I mean, speaking of squatters, what are we to do if he loses the election but refuses to leave the White House?

Who can issue a legal eviction notice? Must the process move through the Federal courts, with Bill Barr again acting as Trump’s personal attorney at taxpayer expense (because of course if Trump refuses to move out of the White House, why should Barr move out of the Department of Justice?) 

Will a Court of Appeals rule that Trump cannot be evicted until Spring? Will the White House eventually be referred to as “The Executive Squat?” If Trump finally does leave, will he begin referring to himself as "homeless?"

Stay tuned.

3 comments:

Green Eagle said...

My suggestion: Turn off the power and heat, don't let any food in and just leave him there. Biden would still be the President after January 20th, and can conduct his duties for a while from somewhere else. When Trump gets hungry and cold enough, he will come out and can then be arrested for his hundreds of crimes, and can then spend the rest of his life occupying another government building at taxpayer expense.
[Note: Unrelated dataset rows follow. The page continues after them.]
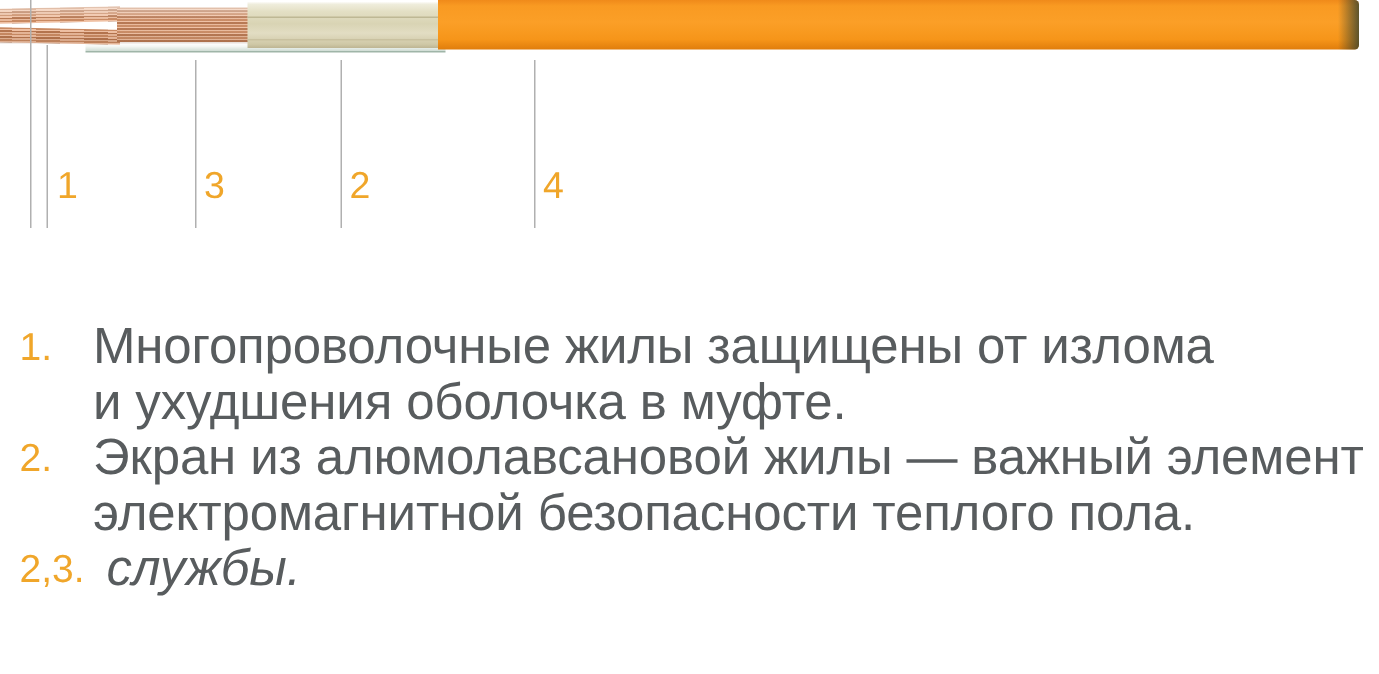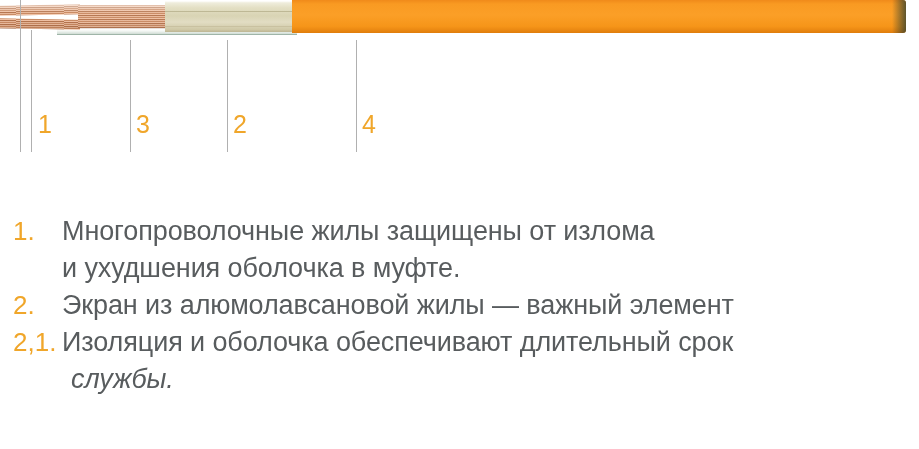--- a/index.html
+++ b/index.html
@@ -190,7 +190,7 @@
   }
   .legend-text {
     color: #585c5e;
-    font-size: 27px;
+    font-size: 34px;
     line-height: 37px;
     letter-spacing: -0.1px;
     font-family: "Liberation Sans", "DejaVu Sans", sans-serif;

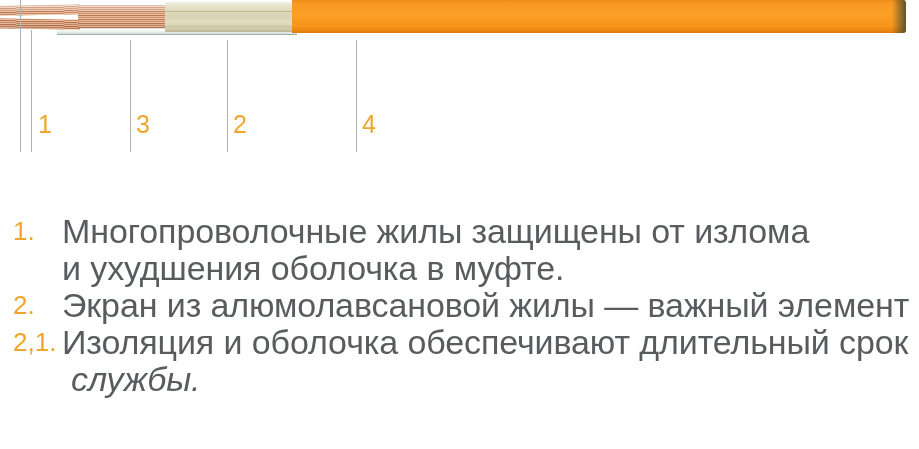--- a/index.html
+++ b/index.html
@@ -250,6 +250,7 @@
     <div class="legend-marker">2.</div>
     <div class="legend-text">
       <span class="cont">Экран из алюмолавсановой жилы — важный элемент</span>
+      <span class="cont">электромагнитной безопасности теплого пола.</span>
     </div>
   </div>
 

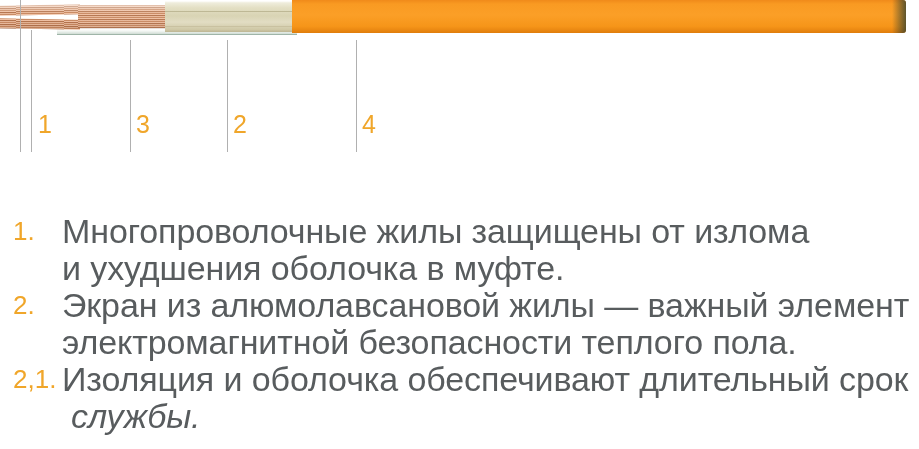--- a/index.html
+++ b/index.html
@@ -255,7 +255,7 @@
   </div>
 
   <div class="legend-item">
-    <div class="legend-marker">2,1.</div>
+    <div class="legend-marker">2,3.</div>
     <div class="legend-text">
       <span class="cont">Изоляция и оболочка обеспечивают длительный срок</span>
       <span class="cont indent">службы.</span>

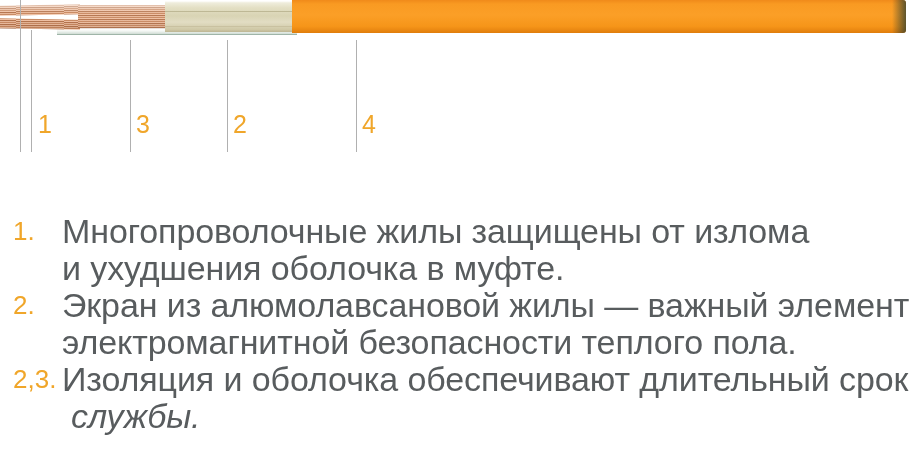--- a/index.html
+++ b/index.html
@@ -257,7 +257,6 @@
   <div class="legend-item">
     <div class="legend-marker">2,3.</div>
     <div class="legend-text">
-      <span class="cont">Изоляция и оболочка обеспечивают длительный срок</span>
       <span class="cont indent">службы.</span>
     </div>
   </div>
The New York Crank said...

I love the thought, Green Eagle. On the other hand, he might delay the process for quite a while by killing and eating Melania. In fact, given the me-first proclivities of this President, if I were either Melania or a member of the White House staff, I would slip out the back door on November 3rd and then run like hell.

Yours crankily,
The New York Crannk

w3ski said...

Joe and Jill Biden have a Largish German Shepard dog. I propose we allow it to remove the current resident. Provided it is properly vaccinated first. Wouldn't want it to catch something after all.